### Work item
Once the images are set aside, return every entry exactly.

──────── Data records ────────

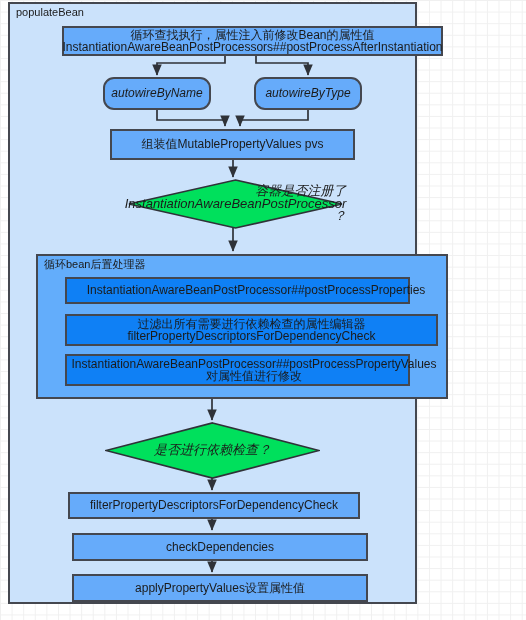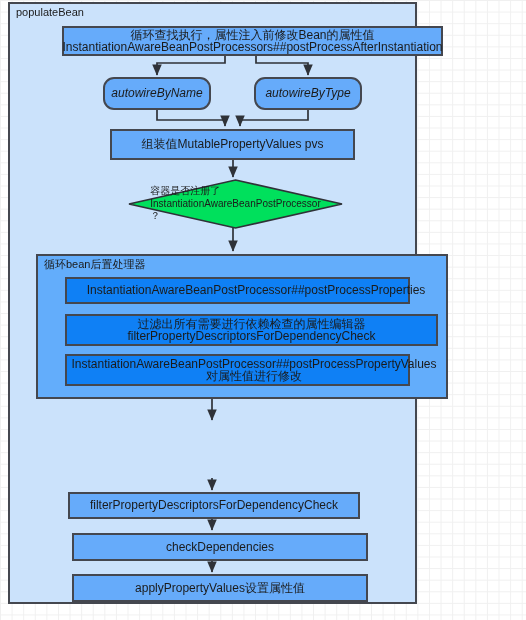--- a/index.html
+++ b/index.html
@@ -85,12 +85,13 @@
     display: flex;
     align-items: center;
     justify-content: center;
-    text-align: left;
-    font-size: 10px;
+    text-align: right;
+    font-size: 13px;
     line-height: 12.5px;
     color: #1b1b1b;
     white-space: pre-line;
     pointer-events: none;
+    font-style: italic;
   }
 </style>
 </head>

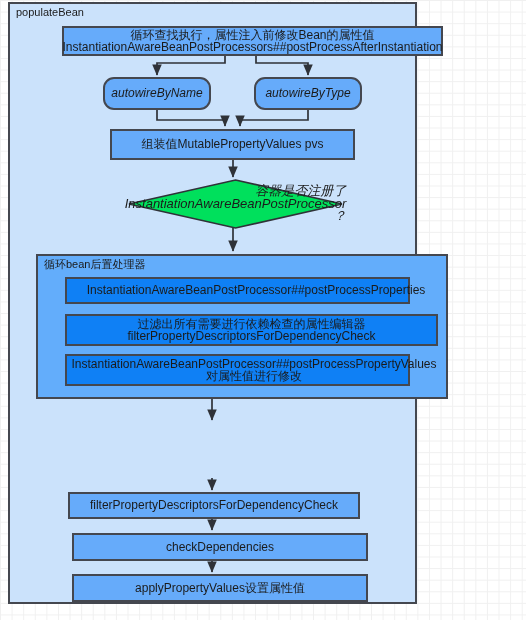--- a/index.html
+++ b/index.html
@@ -163,6 +163,12 @@
   <div class="node vivid" style="left:65px; top:354px; width:345px; height:32px;padding-left:36px;">InstantiationAwareBeanPostProcessor##postProcessPropertyValues
 对属性值进行修改</div>
 
+  <div class="decision" style="left:105px; top:422px; width:215px; height:57px;">
+    <svg width="215" height="57" viewBox="0 0 215 57" xmlns="http://www.w3.org/2000/svg">
+      <polygon points="107.5,1 214,28.5 107.5,56 1,28.5" fill="#00e05c" stroke="#2f3238" stroke-width="1.7"></polygon>
+    </svg>
+    <div class="dlabel">是否进行依赖检查？</div>
+  </div>
 
   <div class="node" style="left:68px; top:492px; width:292px; height:27px;">filterPropertyDescriptorsForDependencyCheck</div>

────────

### Answer
--- a/index.html
+++ b/index.html
@@ -85,12 +85,13 @@
     display: flex;
     align-items: center;
     justify-content: center;
-    text-align: left;
-    font-size: 10px;
+    text-align: right;
+    font-size: 13px;
     line-height: 12.5px;
     color: #1b1b1b;
     white-space: pre-line;
     pointer-events: none;
+    font-style: italic;
   }
 </style>
 </head>

--- a/index.html
+++ b/index.html
@@ -163,6 +163,12 @@
   <div class="node vivid" style="left:65px; top:354px; width:345px; height:32px;padding-left:36px;">InstantiationAwareBeanPostProcessor##postProcessPropertyValues
 对属性值进行修改</div>
 
+  <div class="decision" style="left:105px; top:422px; width:215px; height:57px;">
+    <svg width="215" height="57" viewBox="0 0 215 57" xmlns="http://www.w3.org/2000/svg">
+      <polygon points="107.5,1 214,28.5 107.5,56 1,28.5" fill="#00e05c" stroke="#2f3238" stroke-width="1.7"></polygon>
+    </svg>
+    <div class="dlabel">是否进行依赖检查？</div>
+  </div>
 
   <div class="node" style="left:68px; top:492px; width:292px; height:27px;">filterPropertyDescriptorsForDependencyCheck</div>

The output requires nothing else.